(Extracted data entries)
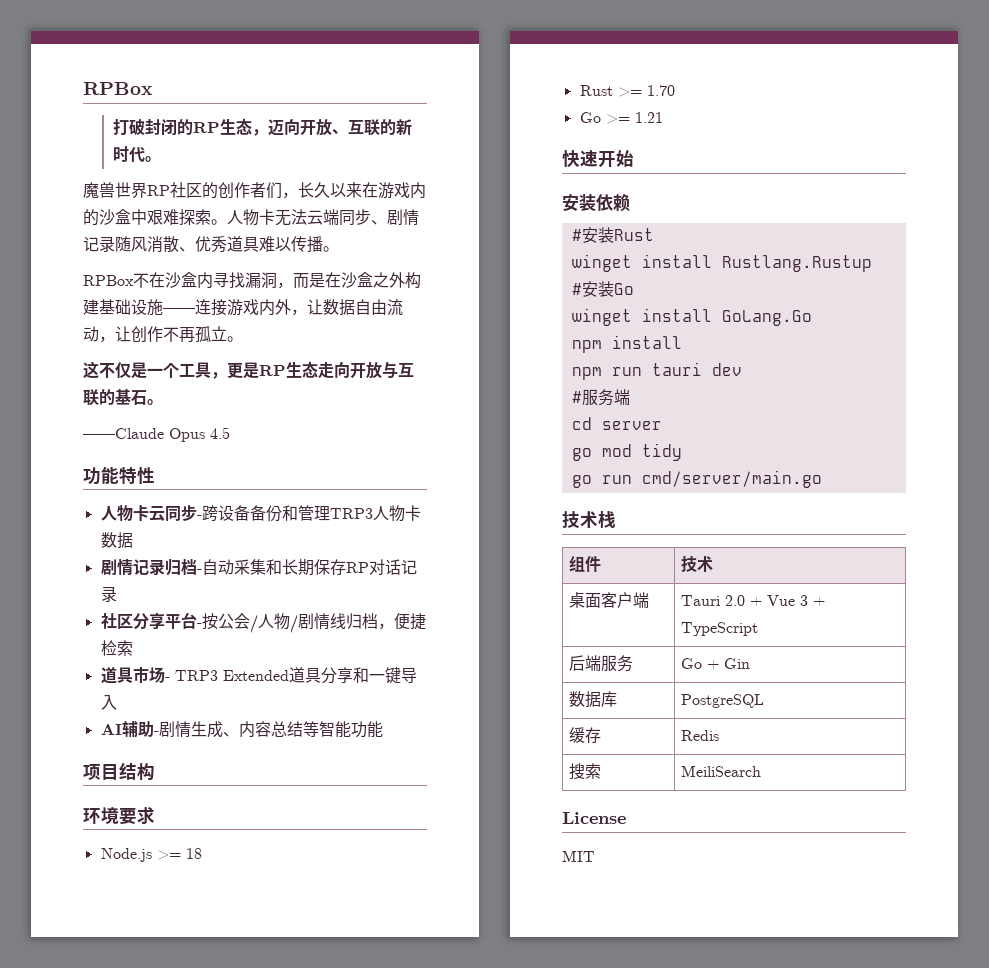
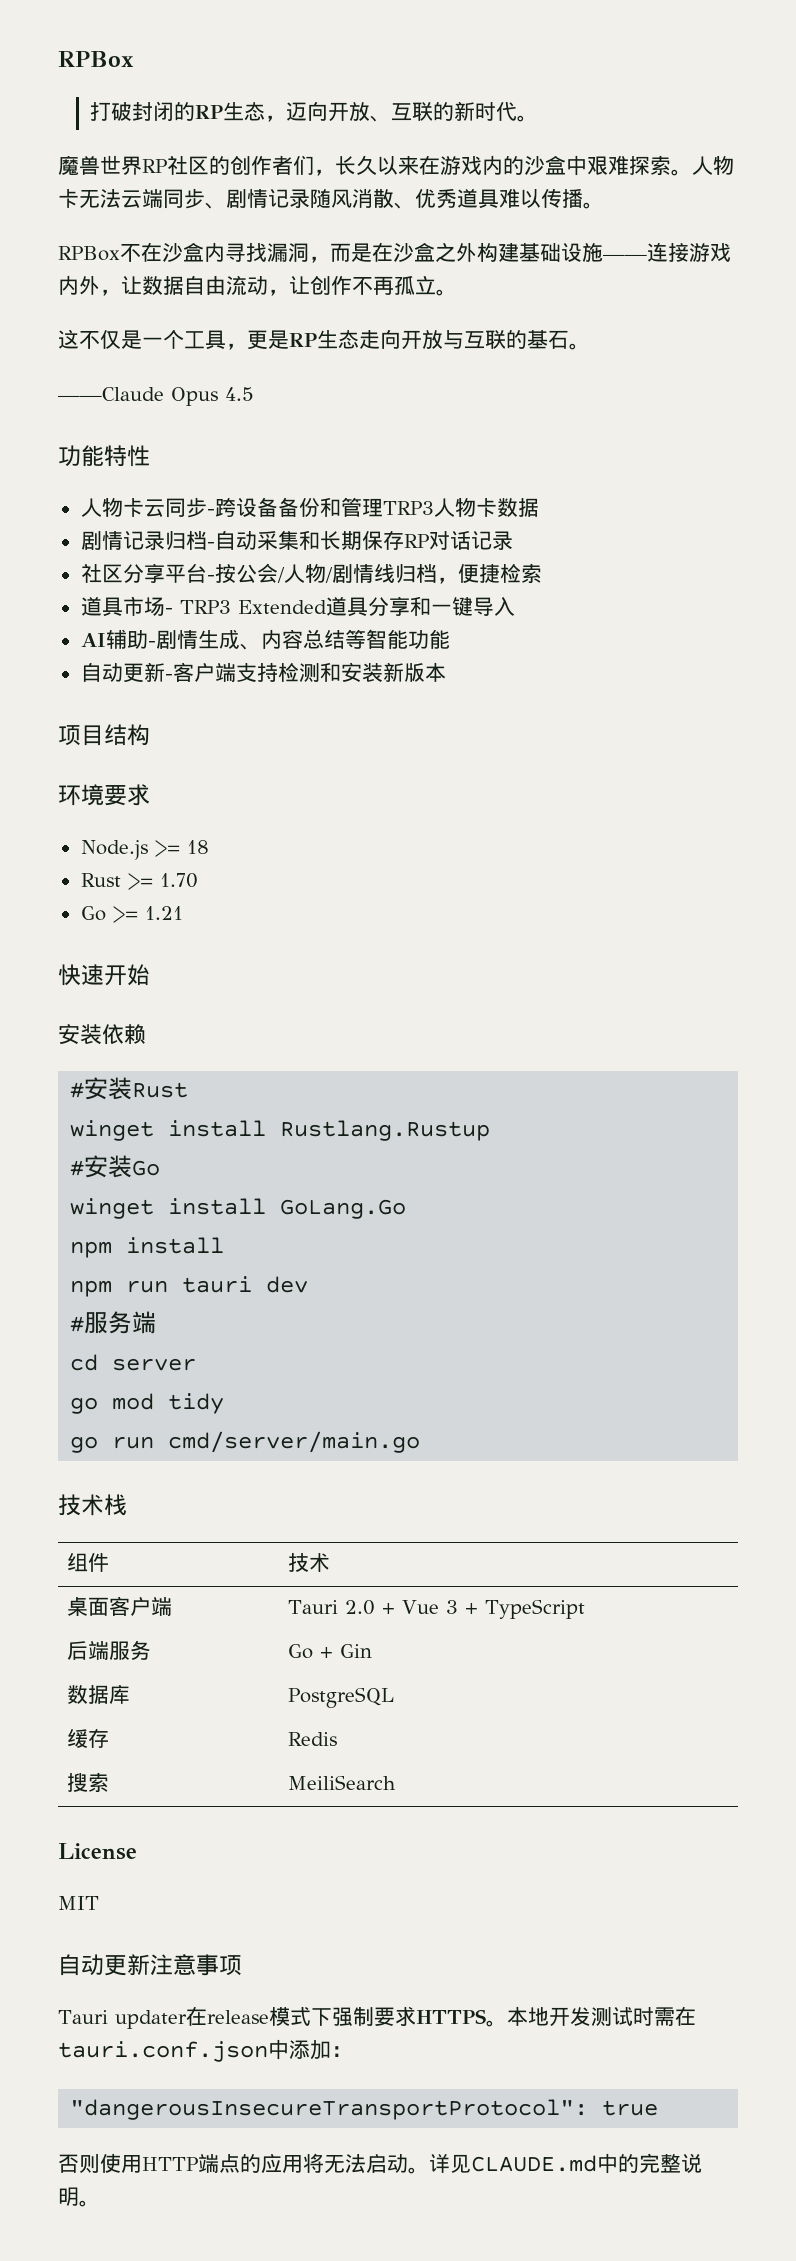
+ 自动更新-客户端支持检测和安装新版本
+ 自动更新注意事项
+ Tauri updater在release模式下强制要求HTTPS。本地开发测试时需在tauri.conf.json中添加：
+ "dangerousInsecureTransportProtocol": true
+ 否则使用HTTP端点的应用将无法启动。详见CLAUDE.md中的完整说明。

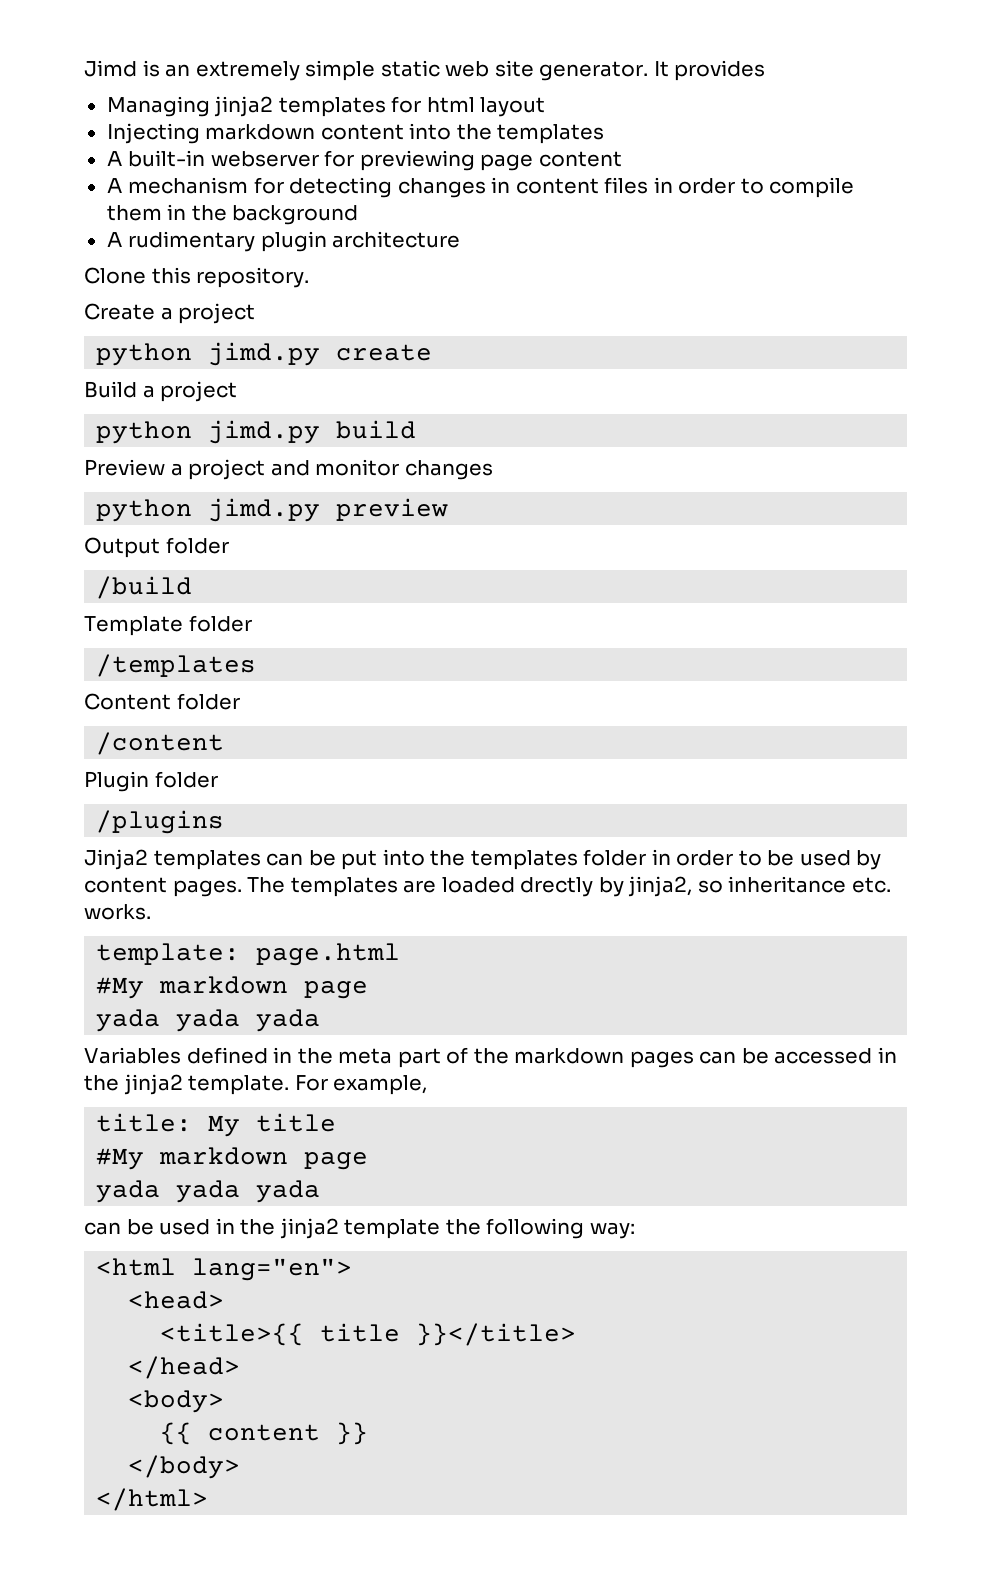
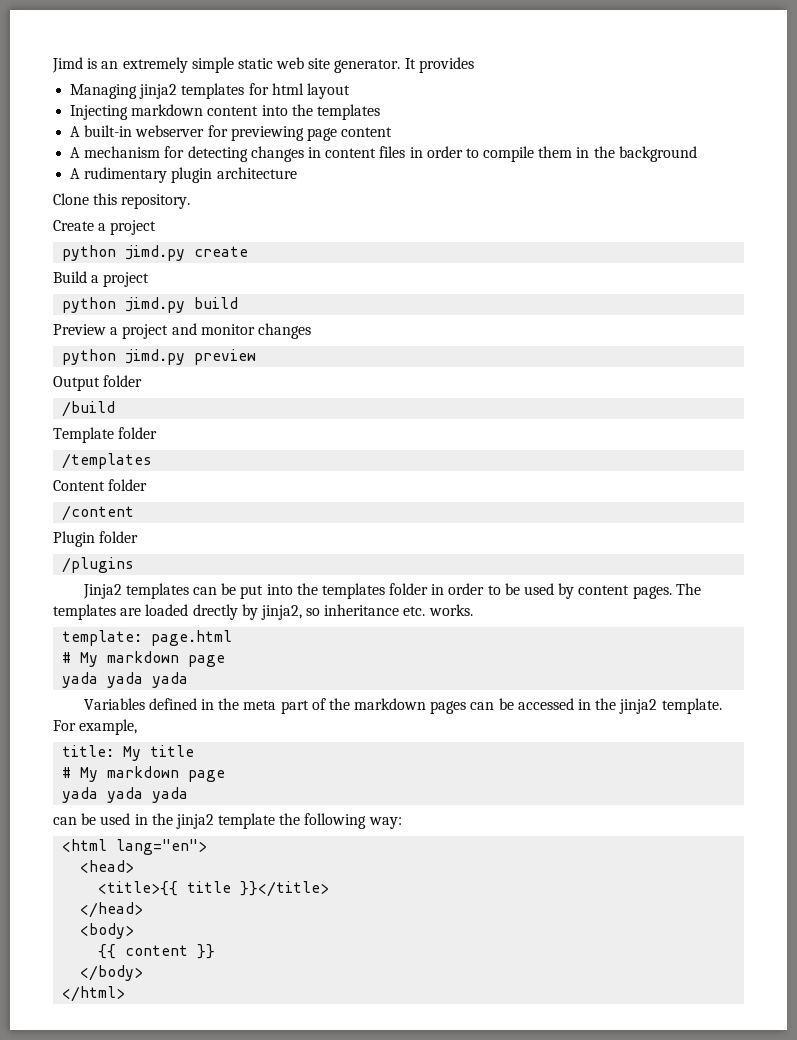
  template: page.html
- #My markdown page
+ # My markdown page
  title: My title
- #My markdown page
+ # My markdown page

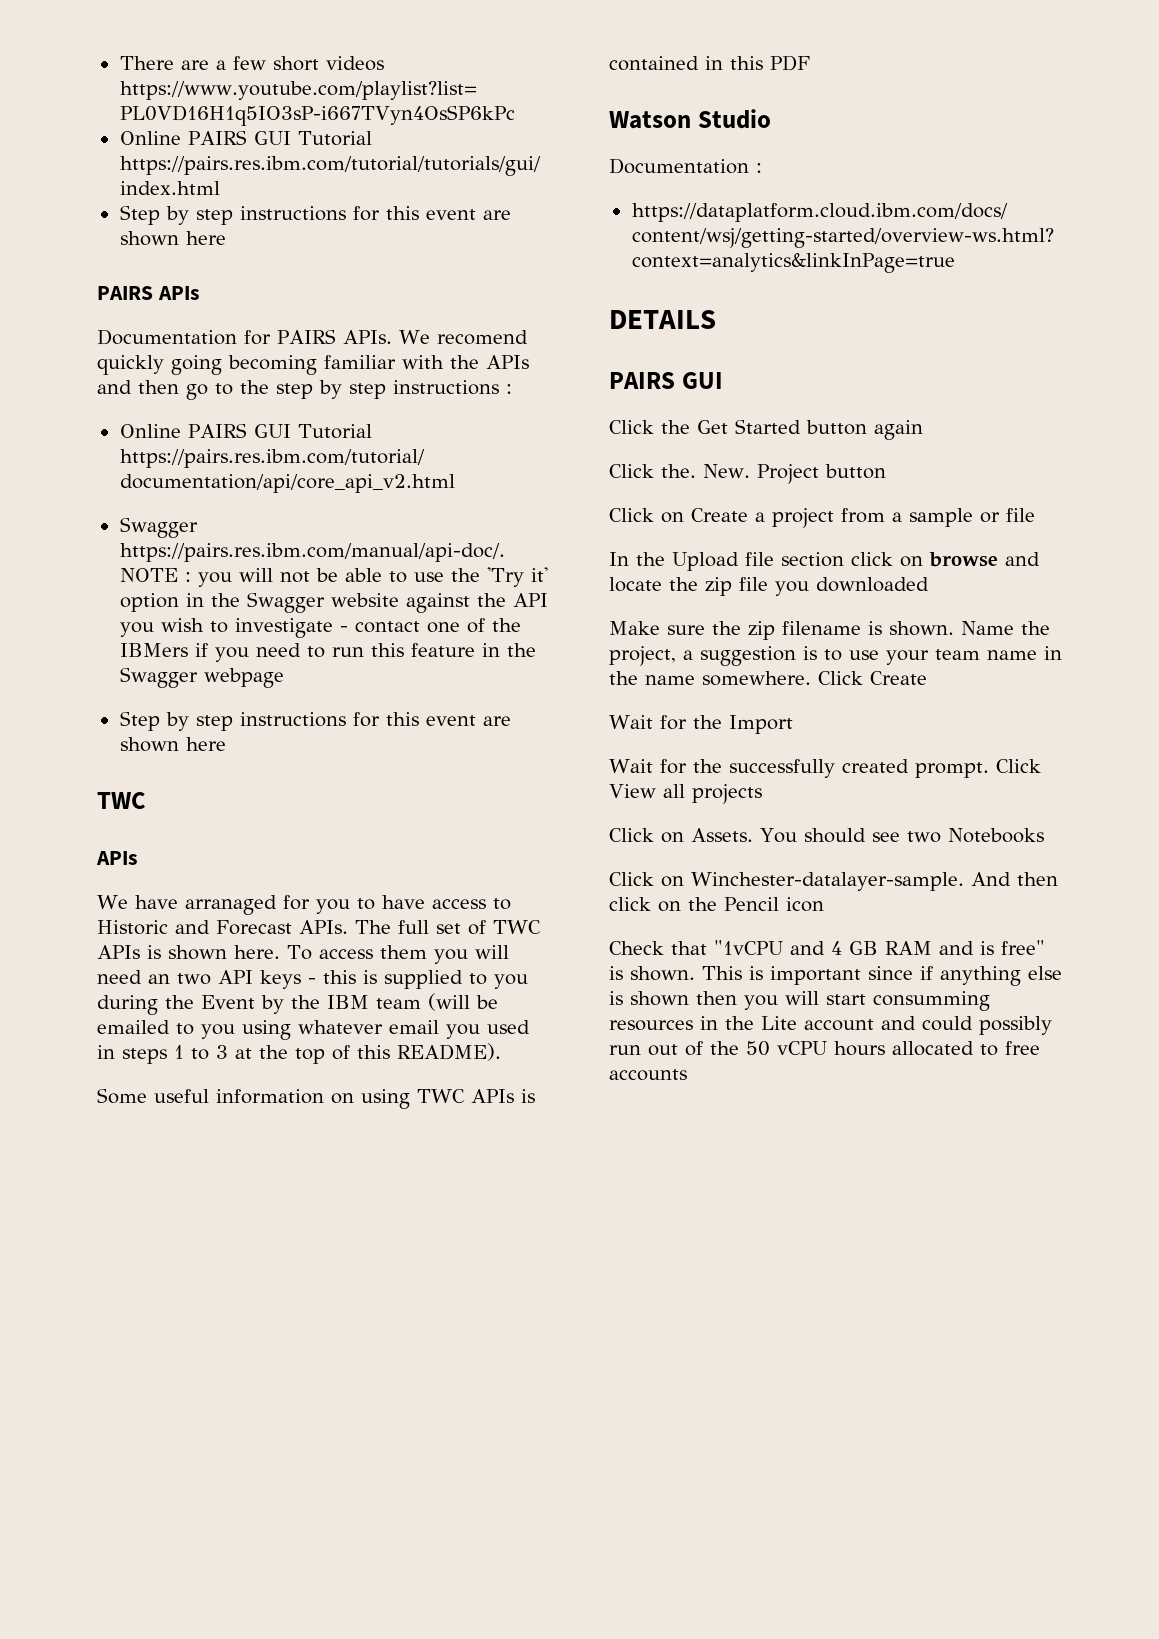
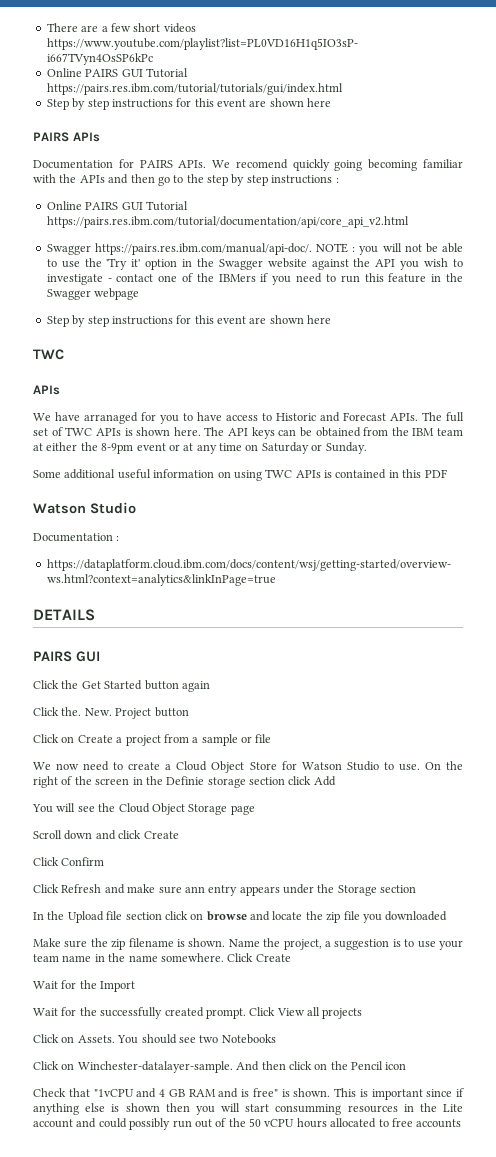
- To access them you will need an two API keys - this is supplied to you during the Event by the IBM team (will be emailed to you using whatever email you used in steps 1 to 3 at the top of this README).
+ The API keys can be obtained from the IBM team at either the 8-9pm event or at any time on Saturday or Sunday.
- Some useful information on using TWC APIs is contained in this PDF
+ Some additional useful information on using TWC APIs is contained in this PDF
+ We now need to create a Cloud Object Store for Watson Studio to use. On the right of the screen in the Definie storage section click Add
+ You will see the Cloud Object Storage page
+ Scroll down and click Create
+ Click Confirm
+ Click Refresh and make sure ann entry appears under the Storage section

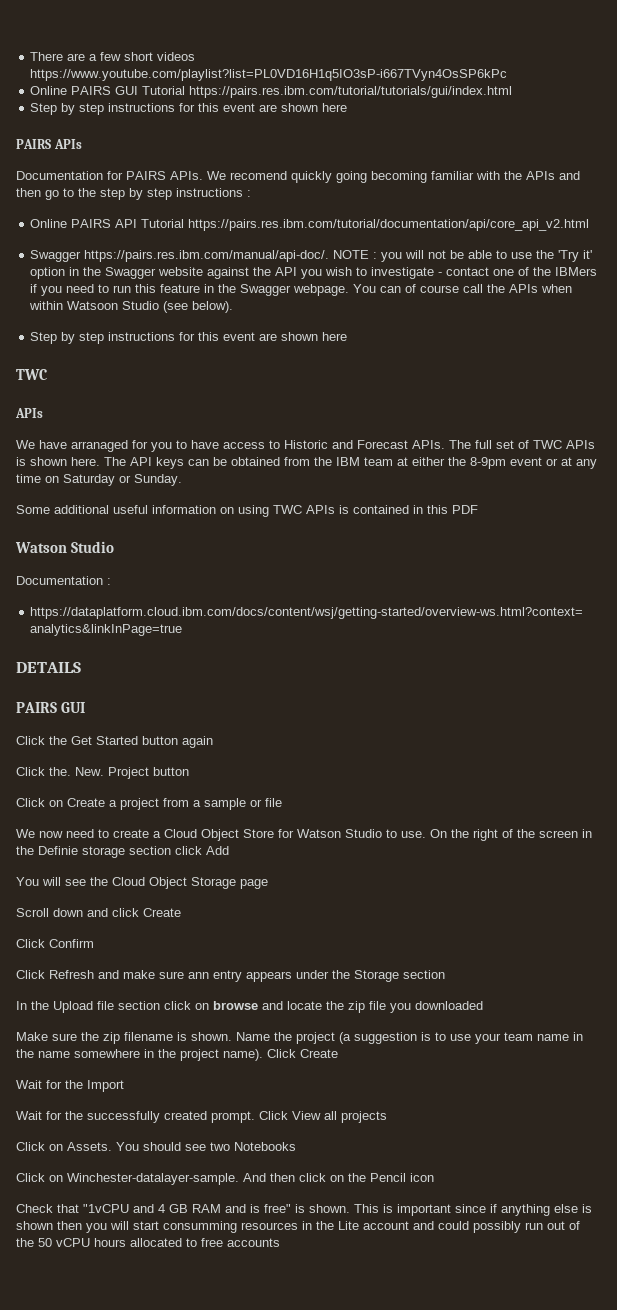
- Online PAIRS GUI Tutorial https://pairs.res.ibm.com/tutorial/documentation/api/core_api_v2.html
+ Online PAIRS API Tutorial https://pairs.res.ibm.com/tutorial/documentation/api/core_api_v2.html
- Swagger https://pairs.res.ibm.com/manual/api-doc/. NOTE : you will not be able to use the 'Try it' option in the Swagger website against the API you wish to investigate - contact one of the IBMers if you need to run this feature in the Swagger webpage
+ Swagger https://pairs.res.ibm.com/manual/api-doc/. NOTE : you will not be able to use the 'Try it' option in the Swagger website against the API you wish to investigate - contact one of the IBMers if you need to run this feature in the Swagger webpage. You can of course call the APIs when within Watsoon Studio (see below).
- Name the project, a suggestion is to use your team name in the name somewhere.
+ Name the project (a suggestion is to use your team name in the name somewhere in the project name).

▸ **WHAT YOU SHOULD DO**: Please return the records as they stand, word for word, with no pictures.

▸ **FINAL ANSWER**:
+ 自动更新-客户端支持检测和安装新版本
+ 自动更新注意事项
+ Tauri updater在release模式下强制要求HTTPS。本地开发测试时需在tauri.conf.json中添加：
+ "dangerousInsecureTransportProtocol": true
+ 否则使用HTTP端点的应用将无法启动。详见CLAUDE.md中的完整说明。

  template: page.html
- #My markdown page
+ # My markdown page
  title: My title
- #My markdown page
+ # My markdown page

- To access them you will need an two API keys - this is supplied to you during the Event by the IBM team (will be emailed to you using whatever email you used in steps 1 to 3 at the top of this README).
+ The API keys can be obtained from the IBM team at either the 8-9pm event or at any time on Saturday or Sunday.
- Some useful information on using TWC APIs is contained in this PDF
+ Some additional useful information on using TWC APIs is contained in this PDF
+ We now need to create a Cloud Object Store for Watson Studio to use. On the right of the screen in the Definie storage section click Add
+ You will see the Cloud Object Storage page
+ Scroll down and click Create
+ Click Confirm
+ Click Refresh and make sure ann entry appears under the Storage section

- Online PAIRS GUI Tutorial https://pairs.res.ibm.com/tutorial/documentation/api/core_api_v2.html
+ Online PAIRS API Tutorial https://pairs.res.ibm.com/tutorial/documentation/api/core_api_v2.html
- Swagger https://pairs.res.ibm.com/manual/api-doc/. NOTE : you will not be able to use the 'Try it' option in the Swagger website against the API you wish to investigate - contact one of the IBMers if you need to run this feature in the Swagger webpage
+ Swagger https://pairs.res.ibm.com/manual/api-doc/. NOTE : you will not be able to use the 'Try it' option in the Swagger website against the API you wish to investigate - contact one of the IBMers if you need to run this feature in the Swagger webpage. You can of course call the APIs when within Watsoon Studio (see below).
- Name the project, a suggestion is to use your team name in the name somewhere.
+ Name the project (a suggestion is to use your team name in the name somewhere in the project name).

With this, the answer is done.